• _How to complete this task_
Go through the entries and copy every line that has the string "sizing" in it.

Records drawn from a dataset
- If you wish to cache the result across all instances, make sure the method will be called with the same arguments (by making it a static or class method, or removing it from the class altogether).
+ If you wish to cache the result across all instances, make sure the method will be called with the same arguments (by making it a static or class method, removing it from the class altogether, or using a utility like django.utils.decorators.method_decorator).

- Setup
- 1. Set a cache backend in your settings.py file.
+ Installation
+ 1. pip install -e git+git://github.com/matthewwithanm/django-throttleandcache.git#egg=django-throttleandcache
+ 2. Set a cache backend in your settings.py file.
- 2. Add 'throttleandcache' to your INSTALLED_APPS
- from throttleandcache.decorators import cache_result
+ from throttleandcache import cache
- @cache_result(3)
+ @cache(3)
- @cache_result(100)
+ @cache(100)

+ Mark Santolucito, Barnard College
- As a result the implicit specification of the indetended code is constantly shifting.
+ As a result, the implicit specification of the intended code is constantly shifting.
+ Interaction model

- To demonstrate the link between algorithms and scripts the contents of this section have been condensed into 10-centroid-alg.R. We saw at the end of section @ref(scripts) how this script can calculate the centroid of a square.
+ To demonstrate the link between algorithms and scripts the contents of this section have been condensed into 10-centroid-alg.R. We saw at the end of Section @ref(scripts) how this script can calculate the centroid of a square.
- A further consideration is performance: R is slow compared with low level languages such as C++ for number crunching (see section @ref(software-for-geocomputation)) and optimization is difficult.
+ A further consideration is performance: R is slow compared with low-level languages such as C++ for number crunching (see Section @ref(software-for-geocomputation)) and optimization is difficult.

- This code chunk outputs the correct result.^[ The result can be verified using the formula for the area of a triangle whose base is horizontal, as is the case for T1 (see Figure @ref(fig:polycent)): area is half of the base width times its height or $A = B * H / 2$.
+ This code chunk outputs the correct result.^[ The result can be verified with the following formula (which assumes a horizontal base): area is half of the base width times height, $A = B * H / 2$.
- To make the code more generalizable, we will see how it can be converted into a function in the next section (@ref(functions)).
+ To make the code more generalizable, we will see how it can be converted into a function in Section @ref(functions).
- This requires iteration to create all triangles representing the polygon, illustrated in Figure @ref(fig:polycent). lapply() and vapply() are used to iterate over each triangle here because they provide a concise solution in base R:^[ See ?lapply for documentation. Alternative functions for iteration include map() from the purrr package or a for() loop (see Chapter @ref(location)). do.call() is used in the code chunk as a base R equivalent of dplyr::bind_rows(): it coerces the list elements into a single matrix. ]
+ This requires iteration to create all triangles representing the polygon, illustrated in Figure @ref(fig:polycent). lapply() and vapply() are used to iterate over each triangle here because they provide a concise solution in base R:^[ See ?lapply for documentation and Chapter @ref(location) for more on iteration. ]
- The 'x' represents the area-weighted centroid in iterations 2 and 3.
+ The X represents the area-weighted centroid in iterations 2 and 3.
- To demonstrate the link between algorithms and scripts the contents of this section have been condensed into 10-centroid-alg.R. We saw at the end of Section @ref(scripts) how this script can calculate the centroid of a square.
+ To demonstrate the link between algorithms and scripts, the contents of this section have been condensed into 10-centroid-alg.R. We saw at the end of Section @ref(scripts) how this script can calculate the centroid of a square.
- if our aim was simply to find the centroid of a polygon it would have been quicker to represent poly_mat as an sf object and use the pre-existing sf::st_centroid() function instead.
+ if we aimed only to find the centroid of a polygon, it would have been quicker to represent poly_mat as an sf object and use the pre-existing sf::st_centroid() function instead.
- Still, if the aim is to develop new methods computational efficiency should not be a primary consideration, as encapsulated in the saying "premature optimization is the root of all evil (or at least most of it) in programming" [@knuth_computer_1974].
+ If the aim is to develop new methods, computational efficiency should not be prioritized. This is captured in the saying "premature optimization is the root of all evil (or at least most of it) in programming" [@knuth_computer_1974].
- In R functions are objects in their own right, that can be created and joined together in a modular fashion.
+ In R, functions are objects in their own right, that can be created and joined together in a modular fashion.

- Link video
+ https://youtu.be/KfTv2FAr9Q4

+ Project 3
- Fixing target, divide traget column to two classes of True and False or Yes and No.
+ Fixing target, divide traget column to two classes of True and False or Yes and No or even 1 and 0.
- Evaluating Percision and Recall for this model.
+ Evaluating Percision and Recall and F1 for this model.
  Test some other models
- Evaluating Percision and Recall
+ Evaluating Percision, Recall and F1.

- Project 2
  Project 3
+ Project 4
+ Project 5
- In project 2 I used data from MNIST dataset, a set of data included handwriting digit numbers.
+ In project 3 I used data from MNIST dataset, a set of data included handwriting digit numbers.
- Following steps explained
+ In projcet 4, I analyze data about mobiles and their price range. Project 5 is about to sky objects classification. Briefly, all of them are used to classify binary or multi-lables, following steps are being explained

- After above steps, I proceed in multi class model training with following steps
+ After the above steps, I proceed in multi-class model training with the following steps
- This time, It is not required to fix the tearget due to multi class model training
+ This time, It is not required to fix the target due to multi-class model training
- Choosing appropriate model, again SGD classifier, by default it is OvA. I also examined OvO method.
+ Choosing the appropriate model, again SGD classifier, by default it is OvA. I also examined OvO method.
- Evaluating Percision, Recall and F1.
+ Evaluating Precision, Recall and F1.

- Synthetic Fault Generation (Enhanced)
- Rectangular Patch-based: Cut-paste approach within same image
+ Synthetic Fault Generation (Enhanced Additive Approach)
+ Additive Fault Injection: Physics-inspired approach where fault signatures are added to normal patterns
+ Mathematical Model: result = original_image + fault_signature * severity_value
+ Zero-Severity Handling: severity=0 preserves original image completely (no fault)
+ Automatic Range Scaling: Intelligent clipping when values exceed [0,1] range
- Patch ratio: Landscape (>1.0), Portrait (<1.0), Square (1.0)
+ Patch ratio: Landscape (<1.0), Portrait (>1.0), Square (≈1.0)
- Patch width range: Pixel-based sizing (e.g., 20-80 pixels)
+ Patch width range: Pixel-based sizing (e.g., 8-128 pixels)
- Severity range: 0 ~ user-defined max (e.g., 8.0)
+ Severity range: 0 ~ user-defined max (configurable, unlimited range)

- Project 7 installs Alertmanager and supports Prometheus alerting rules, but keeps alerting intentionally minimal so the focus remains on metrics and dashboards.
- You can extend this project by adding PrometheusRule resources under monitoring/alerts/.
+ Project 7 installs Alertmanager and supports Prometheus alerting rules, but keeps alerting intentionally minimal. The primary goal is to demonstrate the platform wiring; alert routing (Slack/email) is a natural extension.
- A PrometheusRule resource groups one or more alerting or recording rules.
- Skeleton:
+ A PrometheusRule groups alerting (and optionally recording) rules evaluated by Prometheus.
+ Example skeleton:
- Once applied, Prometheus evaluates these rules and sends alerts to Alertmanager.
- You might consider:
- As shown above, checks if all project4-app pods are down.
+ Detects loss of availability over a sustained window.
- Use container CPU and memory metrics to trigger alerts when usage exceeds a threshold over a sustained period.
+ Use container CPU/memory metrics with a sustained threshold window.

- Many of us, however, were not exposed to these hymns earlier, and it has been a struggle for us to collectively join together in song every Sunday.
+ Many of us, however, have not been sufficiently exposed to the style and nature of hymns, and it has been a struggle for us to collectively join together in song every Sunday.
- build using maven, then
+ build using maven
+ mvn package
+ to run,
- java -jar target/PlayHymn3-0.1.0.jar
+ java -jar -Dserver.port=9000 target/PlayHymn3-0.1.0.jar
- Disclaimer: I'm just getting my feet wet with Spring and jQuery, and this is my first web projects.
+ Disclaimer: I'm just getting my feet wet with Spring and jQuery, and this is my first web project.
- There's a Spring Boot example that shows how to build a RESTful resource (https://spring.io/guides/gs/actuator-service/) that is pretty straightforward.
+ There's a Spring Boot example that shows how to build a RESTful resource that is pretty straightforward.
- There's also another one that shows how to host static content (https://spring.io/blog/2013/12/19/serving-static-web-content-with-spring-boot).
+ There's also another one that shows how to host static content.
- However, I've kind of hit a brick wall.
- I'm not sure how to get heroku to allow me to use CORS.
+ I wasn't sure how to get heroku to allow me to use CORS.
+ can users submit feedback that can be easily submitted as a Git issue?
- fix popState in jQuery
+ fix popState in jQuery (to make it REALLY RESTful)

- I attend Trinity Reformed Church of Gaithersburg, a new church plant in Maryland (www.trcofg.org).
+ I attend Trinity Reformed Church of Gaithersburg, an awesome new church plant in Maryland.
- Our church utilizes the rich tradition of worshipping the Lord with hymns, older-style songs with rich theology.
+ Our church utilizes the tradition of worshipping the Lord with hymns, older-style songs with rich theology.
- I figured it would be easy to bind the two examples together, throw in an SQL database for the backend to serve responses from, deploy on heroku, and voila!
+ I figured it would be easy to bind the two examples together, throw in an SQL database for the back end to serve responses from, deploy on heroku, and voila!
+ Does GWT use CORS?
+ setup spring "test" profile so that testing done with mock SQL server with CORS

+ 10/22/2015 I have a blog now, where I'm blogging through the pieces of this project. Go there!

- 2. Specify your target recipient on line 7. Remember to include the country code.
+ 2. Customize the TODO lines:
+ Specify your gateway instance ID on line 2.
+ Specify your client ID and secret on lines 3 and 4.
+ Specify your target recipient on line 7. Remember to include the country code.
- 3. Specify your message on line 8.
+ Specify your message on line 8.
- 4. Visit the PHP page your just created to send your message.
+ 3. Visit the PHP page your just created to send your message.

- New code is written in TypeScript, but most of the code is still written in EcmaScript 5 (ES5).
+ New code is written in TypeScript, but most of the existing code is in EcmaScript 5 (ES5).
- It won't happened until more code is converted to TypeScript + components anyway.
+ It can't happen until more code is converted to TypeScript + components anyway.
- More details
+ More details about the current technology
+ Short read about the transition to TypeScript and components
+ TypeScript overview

• _Solution to the problem_
- Patch width range: Pixel-based sizing (e.g., 20-80 pixels)
+ Patch width range: Pixel-based sizing (e.g., 8-128 pixels)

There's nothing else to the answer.